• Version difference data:
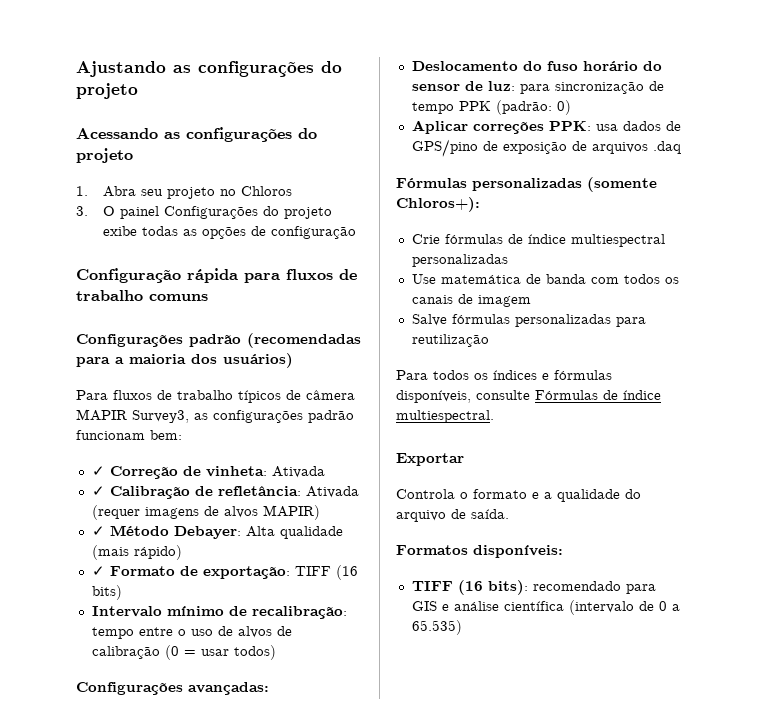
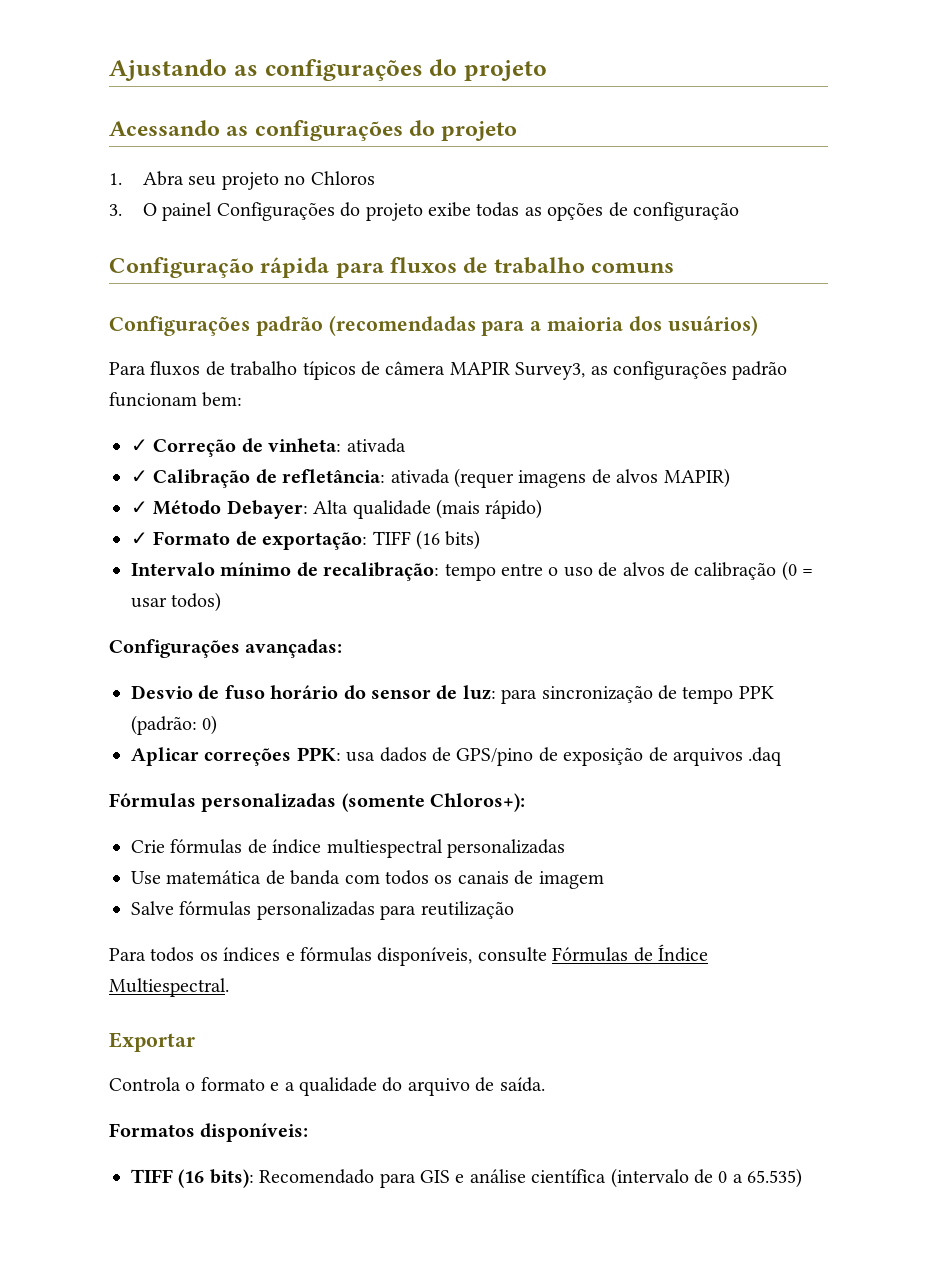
- ✓ Correção de vinheta: Ativada
+ ✓ Correção de vinheta: ativada
- ✓ Calibração de refletância: Ativada (requer imagens de alvos MAPIR)
+ ✓ Calibração de refletância: ativada (requer imagens de alvos MAPIR)
- Deslocamento do fuso horário do sensor de luz: para sincronização de tempo PPK (padrão: 0)
+ Desvio de fuso horário do sensor de luz: para sincronização de tempo PPK (padrão: 0)
- Para todos os índices e fórmulas disponíveis, consulte Fórmulas de índice multiespectral.
+ Para todos os índices e fórmulas disponíveis, consulte Fórmulas de Índice Multiespectral.
- TIFF (16 bits): recomendado para GIS e análise científica (intervalo de 0 a 65.535)
+ TIFF (16 bits): Recomendado para GIS e análise científica (intervalo de 0 a 65.535)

• Your assignment:
Once the pictures are removed, print all the remaining data exactly as it stands.

• Written answer:
- ✓ Correção de vinheta: Ativada
+ ✓ Correção de vinheta: ativada
- ✓ Calibração de refletância: Ativada (requer imagens de alvos MAPIR)
+ ✓ Calibração de refletância: ativada (requer imagens de alvos MAPIR)
- Deslocamento do fuso horário do sensor de luz: para sincronização de tempo PPK (padrão: 0)
+ Desvio de fuso horário do sensor de luz: para sincronização de tempo PPK (padrão: 0)
- Para todos os índices e fórmulas disponíveis, consulte Fórmulas de índice multiespectral.
+ Para todos os índices e fórmulas disponíveis, consulte Fórmulas de Índice Multiespectral.
- TIFF (16 bits): recomendado para GIS e análise científica (intervalo de 0 a 65.535)
+ TIFF (16 bits): Recomendado para GIS e análise científica (intervalo de 0 a 65.535)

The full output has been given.